Abstract:This work presents a systematic investigation into modernizing Vision Transformer backbones by leveraging architectural advancements from the past five years. While preserving the canonical Attention-FFN structure, we conduct a component-wise refinement involving normalization, activation functions, positional encoding, gating mechanisms, and learnable tokens. These updates form a new generation of Vision Transformers, which we call ViT-5. Extensive experiments demonstrate that ViT-5 consistently outperforms state-of-the-art plain Vision Transformers across both understanding and generation benchmarks.
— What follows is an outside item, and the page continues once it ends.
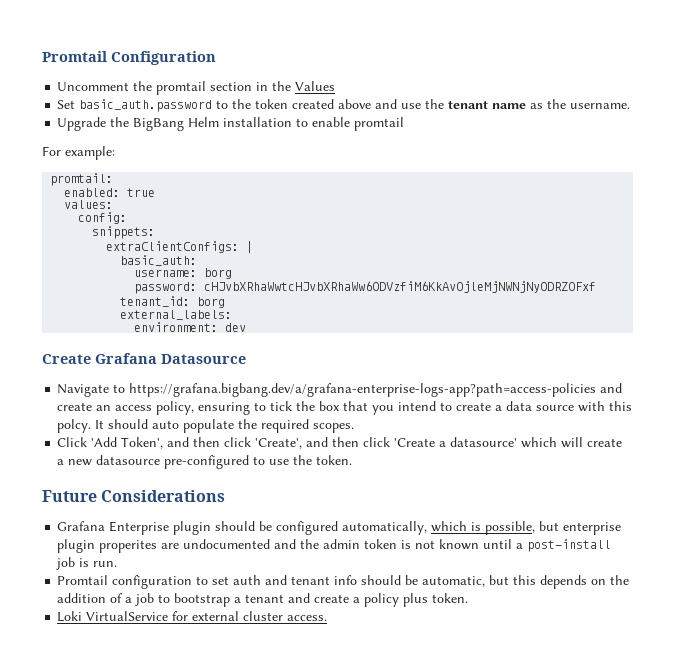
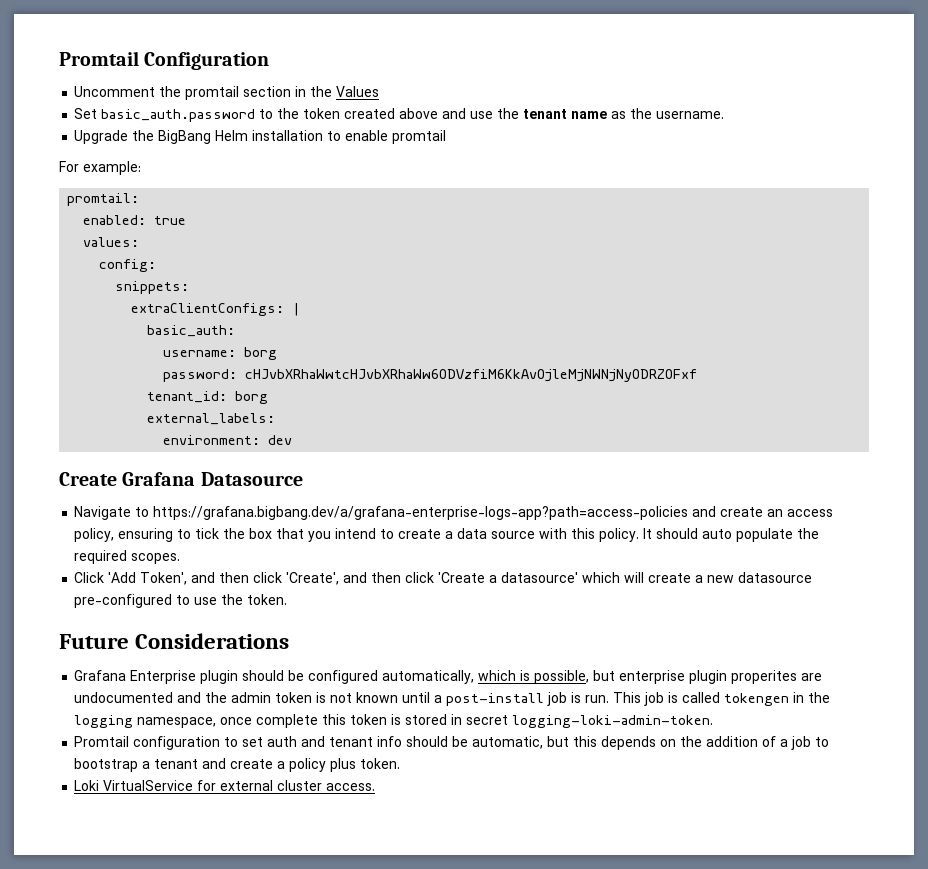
[57,419,92,433] polcy. -> [599,528,640,542] policy.
(118, 564) none -> [613,692,831,706] [74,714,714,728] This job is called tokengen in the logging namespace, once complete this token is stored in secret logging-loki-admin-token.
On ImageNet-1k classification, ViT-5-Base reaches 84.2\% top-1 accuracy under comparable compute, exceeding DeiT-III-Base at 83.8\%. ViT-5 also serves as a stronger backbone for generative modeling: when plugged into an SiT diffusion framework, it achieves 1.84 FID versus 2.06 with a vanilla ViT backbone. Beyond headline metrics, ViT-5 exhibits improved representation learning and favorable spatial reasoning behavior, and transfers reliably across tasks. With a design aligned with contemporary foundation-model practices, ViT-5 offers a simple drop-in upgrade over vanilla ViT for mid-2020s vision backbones.